Hi Everyone,
My but doesn’t time
fly when you are busy and having fun!!!!
This last month went by in a whirlwind and all I remember is it’s been a
very trying time for me. This being an
adult and responsible is such hard work, but I guess we all reach a point where
we just have to grow up and show that we can manage with the skills our parents
have been knocking into our heads all these years.
My visit to hospital
was very good. Being a patient on the
‘other side’ has its advantages – especially when it comes to the dietary side
of things. I was amazed at the fact that
I was actually given a choice at mealtimes, something for me that proved as
always to be a bit of a ‘headache’ as I am an indecisive person at the best of
times…haha. Double portions went down
well and the fact that I was on cortisone and had an increase in appetite,
meant the worms weren’t grumbling as much.

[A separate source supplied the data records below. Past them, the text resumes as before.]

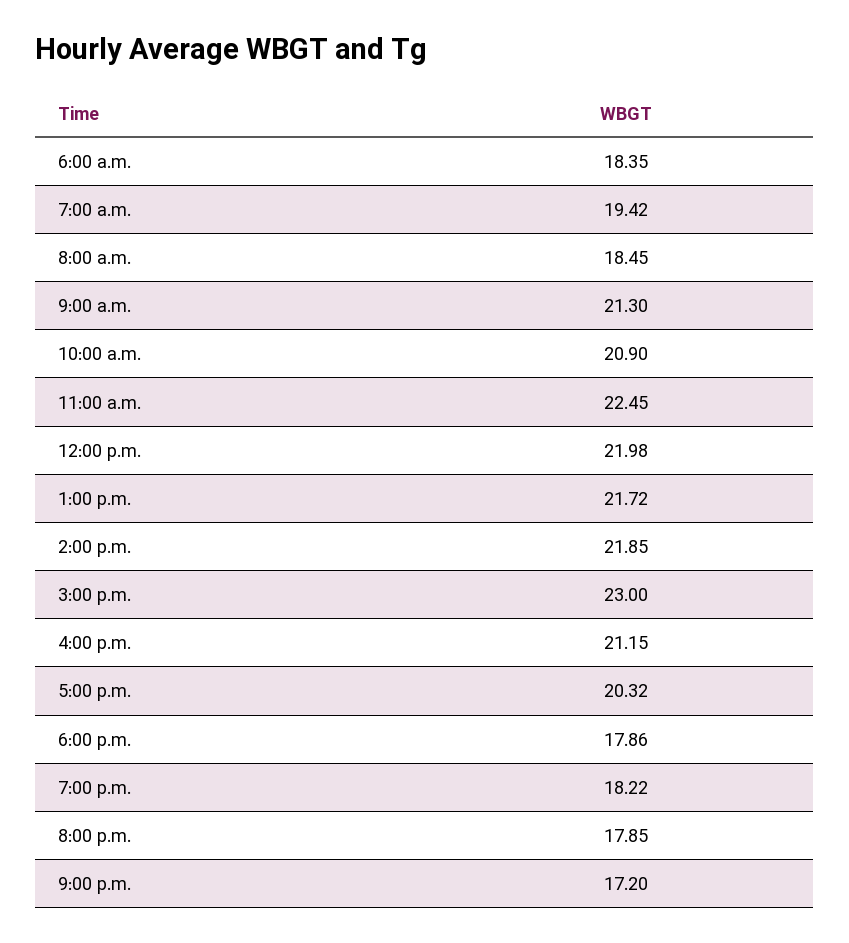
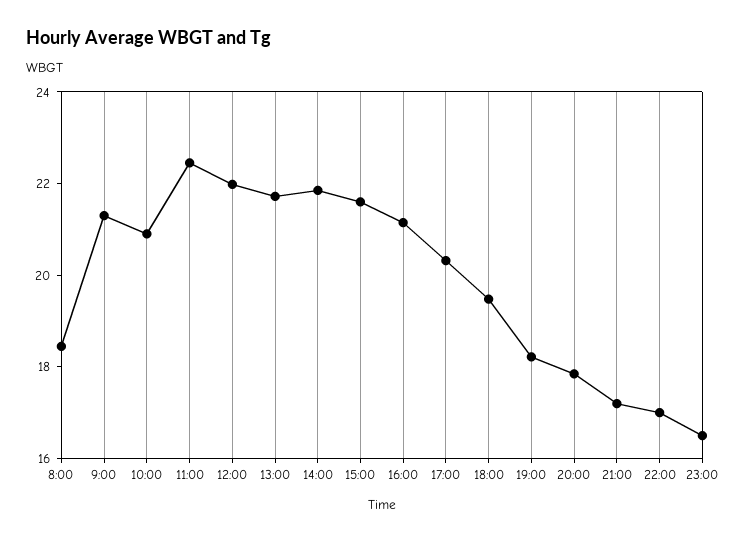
6:00 a.m.: 18.35 -> none
7:00 a.m.: 19.42 -> none
3:00 p.m.: 23 -> 21.5
6:00 p.m.: 17.86 -> 19.5
22:00: none -> 17
23:00: none -> 16.5

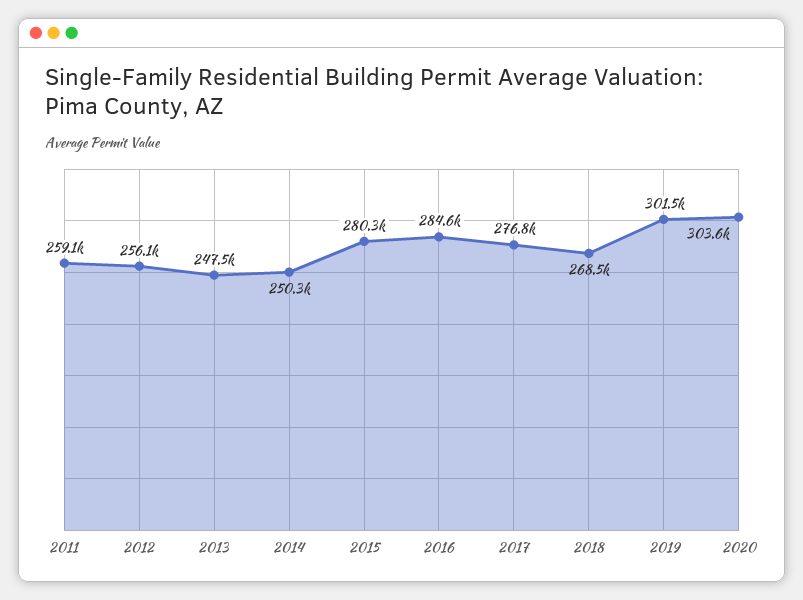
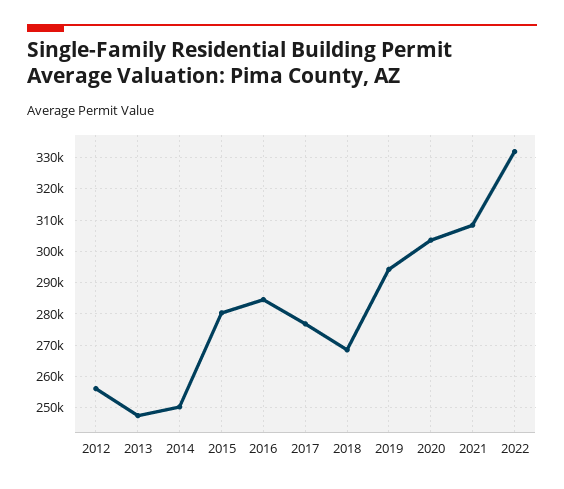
2011: 259100 -> none
2019: 301500 -> 294000
2021: none -> 308000
2022: none -> 332000

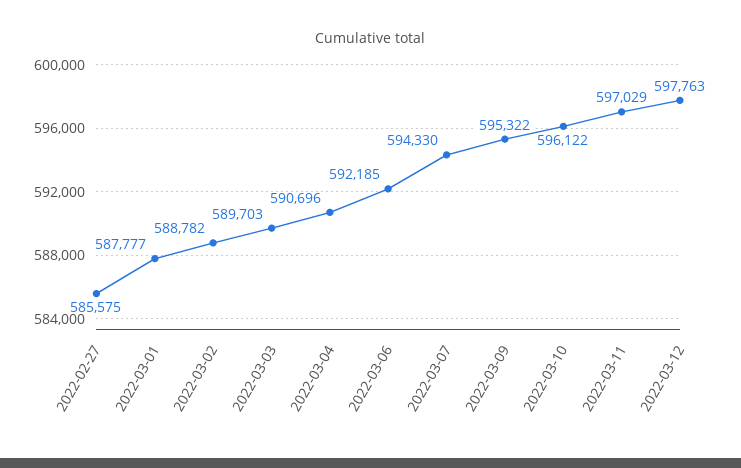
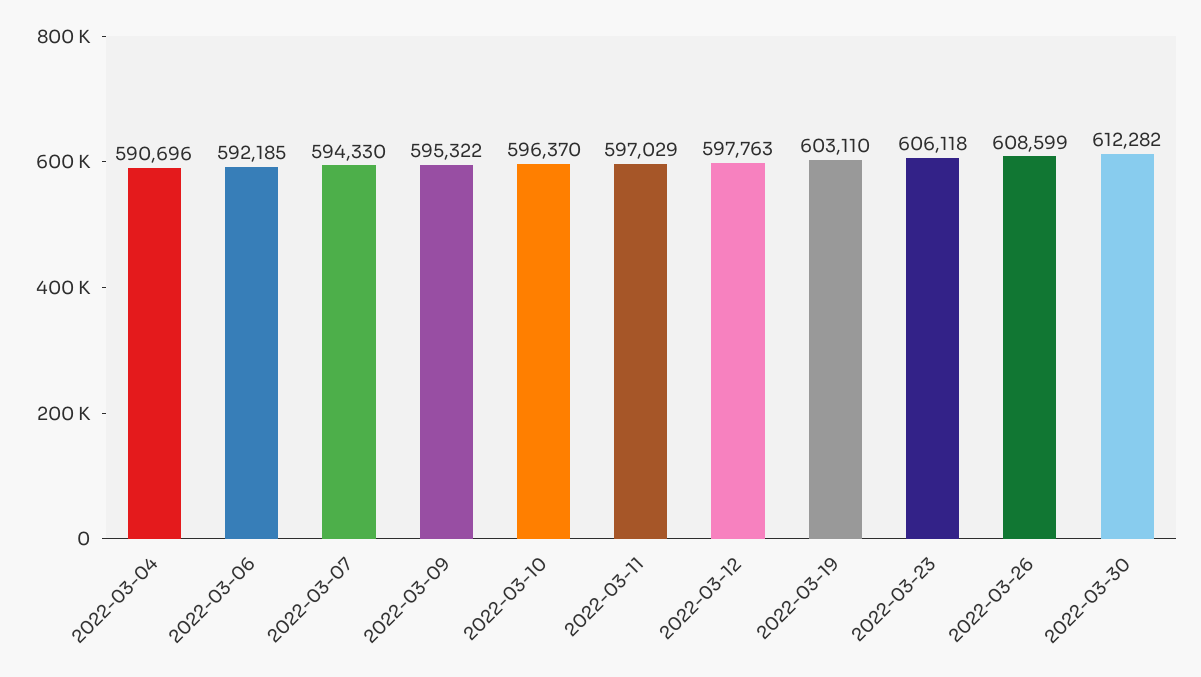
2022-02-27: 585575 -> none
2022-03-01: 587777 -> none
2022-03-02: 588782 -> none
2022-03-03: 589703 -> none
2022-03-10: 596122 -> 596370
2022-03-19: none -> 603110
2022-03-23: none -> 606118
2022-03-26: none -> 608599
2022-03-30: none -> 612282

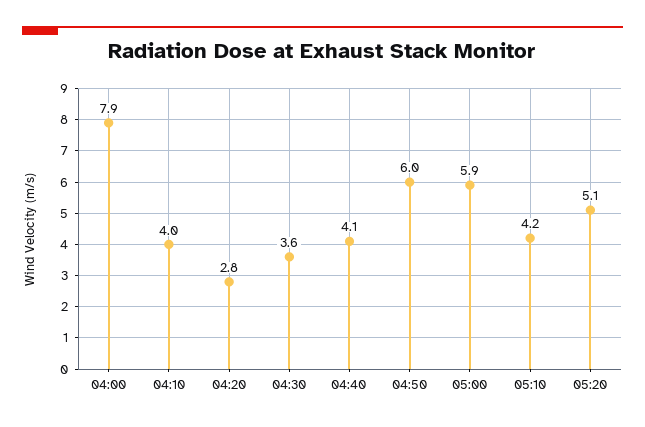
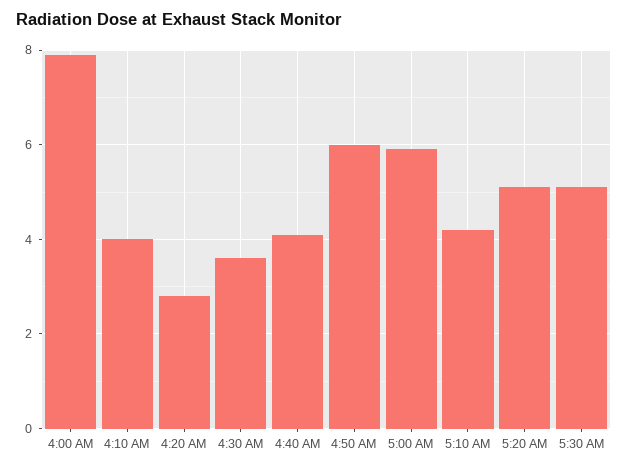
5:30 AM: none -> 5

I was in ‘wifi heaven’ with the free wifi which saved my airtime on my
phone and gave me an opportunity to update everything on my laptop. I left hospital after a full two weeks with a
new lease on life. Thank goodness the
physio’s there believe in doing percussion on sick patients as I have missed
not receiving enough in the last couple of years of admissions. My weight exploded and again I am a chubby
cheeks and not gaunt and haggard as I had become before admission. My lung function increased to where it was a
few months ago and my energy levels made me feel like a little energade bunny
going on and on and on…lol. Whilst I was
in I had my ‘work up’ for transplant. I
met the whole team, surgeons, physio, dietician and psychologist. It is all rather daunting and I suddenly
realized how very real this whole thing, if I can call it that, is
becoming. The last couple of years it
has been an idea…a dream…and now it may just be real life. I have so much to learn and I pray that I will
be ready when the time comes to accept new challenges that are ahead.
Wow….since then I
have sent e-mails back and forth to pharmacies, doctors and medical aids all in
an effort to get my medicines and a new nebulizer. At least I can say with confidence that I
have a new nebulizer. Approval had to be
given by the medical aid to purchase it and it has now been paid for and
delivered to my doctor, so I will collect it tomorrow when I go to clinic. Sadly, I have not been so successful on the
medication side of things. Before I left
hospital medical aid advised me they would not pay for my chronic
meds!!!!!!!! My doctor had to send
through more motivation to them to get approval and the long and the short of
it is that I have gone the whole month eeking out what I have and begging from
other CF’s to see me through. Too much
drama for me I’m afraid which has left me highly stressed and frustrated. I am at the point where tomorrow I hope my
doctor will give me the original documentation for me to e-mail through as the
pharmacy group providing my medicines say the scripts are illegible.
SACFA are promoting
CF in South Africa this month having broken the mould from the regular May
slot. They are working together with a
company who have experience in publicizing efforts for health disorders. I am going to do a short interview on ANN
television tomorrow which should be live streamed for those who don’t have
access to DSTV. I’m pretty nervous so
please pray I will be able to pull it off.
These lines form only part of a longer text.